No CRS summary available for this bill.
This section sets forth congressional findings on the effectiveness of incubators and accelerators in increasing participant revenues, employees, and success rates; financing denials for minority-owned startups (more than twice as likely as non-minority-owned); lower employment in minority- and women-owned businesses (half as likely) and potential for 9.5 million additional jobs if minorities started businesses at non-minority rates; declining rural entrepreneurship (from 20% in the 1980s to over 12% in the 2010s) with less than 1% of venture capital to rural areas; and low venture capital shares for women founders (2%) and Black and Hispanic founders (less than 3%).
This section establishes the purposes of the Spark Program under section 49 of the Small Business Act, including (1) spurring economic growth in underserved communities through job creation and capital access; (2) increasing success prospects for small businesses in those communities, which face higher failure rates than the national average; (3) creating pipelines to small business ownership for individuals in underserved and rural markets; (4) closing revenue and employment gaps for underserved small businesses; (5) encouraging collaboration between the Small Business Administration and organizations serving low-income, minority, and rural communities; and (6) expanding incubators and accelerators focused on underserved communities and entrepreneurs.

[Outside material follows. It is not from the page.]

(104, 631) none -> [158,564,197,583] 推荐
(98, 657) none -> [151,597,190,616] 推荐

This section establishes the Spark Program in the Small Business Act, requiring the Small Business Administration (SBA) Administrator to develop and begin implementing, not later than one year after enactment, a program to enter into cooperative agreements with eligible entities—such as accelerators, incubators, nonprofits, community development financial institutions, minority depository institutions, certain SBA lenders, and educational institutions—to conduct five-year projects benefiting startup, newly established, or growing small businesses (including cooperatives and community land trusts). The section authorizes renewal of such agreements for additional three-year periods; requires projects to maximize accessibility (e.g., in rural or distressed areas), include full-time staff led by a director with expenditure authority, and provide jointly developed SBA programs and services; and defines key terms including eligible entities, accelerators, incubators, and federally recognized areas of economic distress.

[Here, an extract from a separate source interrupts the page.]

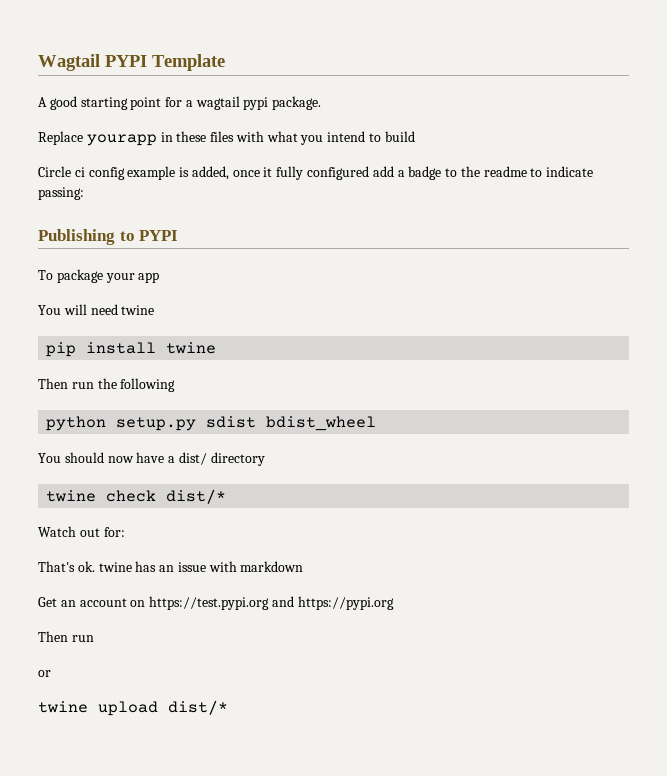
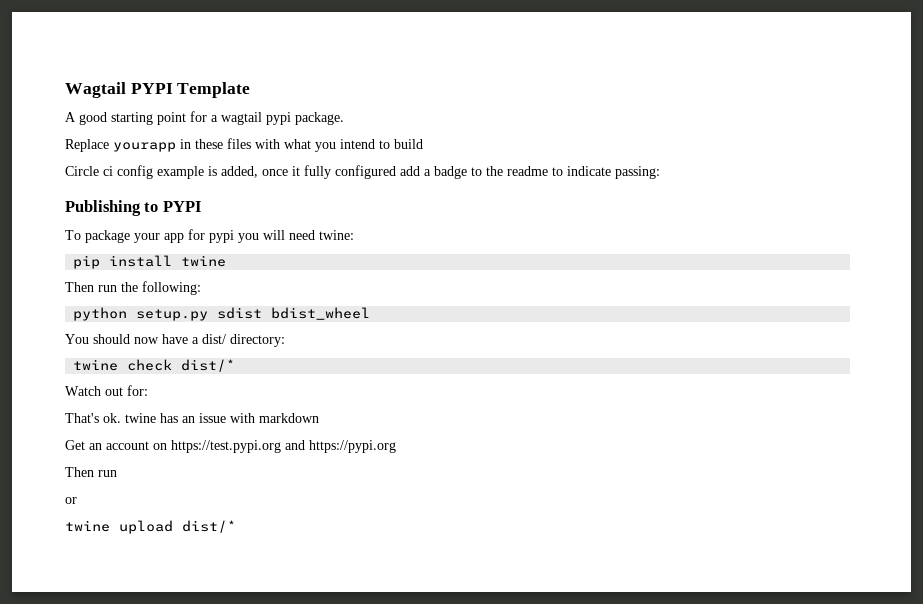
[38,305,61,315] // You -> [188,229,259,243] for pypi you
[121,305,155,315] twine -> [319,230,354,240] twine:
[120,378,176,392] following -> [142,281,201,295] following:
[210,452,265,466] directory -> [230,334,285,347] directory:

This section establishes the Spark Financing Program within the Small Business Administration (SBA), under which the SBA Administrator must provide grants or loans to covered entities (i.e., eligible entities under section 49 or certain other lenders) within one year of enactment to enable those entities to make grants or low-interest loans to covered small business concerns (i.e., those owned by underserved groups or located in federally recognized areas of economic distress). Financial assistance is limited to $1 million annually per covered entity with a section 49 cooperative agreement (no annual reapplication required) or $500,000 annually for others (with annual reapplication); applications are evaluated using section 49 criteria and may be submitted with or separately from section 49 applications. Covered entities may use the assistance for (1) grants of up to $20,000 total per covered small business concern for projects meeting the economic development objectives in 15 U.S.C. 695(d) (i.e., job creation or retention; local economic improvement; or public policy goals such as business district revitalization, export expansion, minority- or women-owned business development, rural development, or veteran-owned business development); or (2) loans with below-market interest rates or equity requirements to increase financing access in underserved markets. (Thus, recipients pay no fees to covered entities, and covered entities must verify recipient legitimacy.)
This section directs the Small Business Administration Administrator to promulgate, not later than one year after enactment, regulations to implement sections 49 and 50 of the Small Business Act, as amended by this Act. The regulations must include procedures to (1) verify the proper use of financial assistance provided under those sections, including any grant or loan made under section 50 with such assistance; and (2) establish clawback provisions for fraud related to such assistance.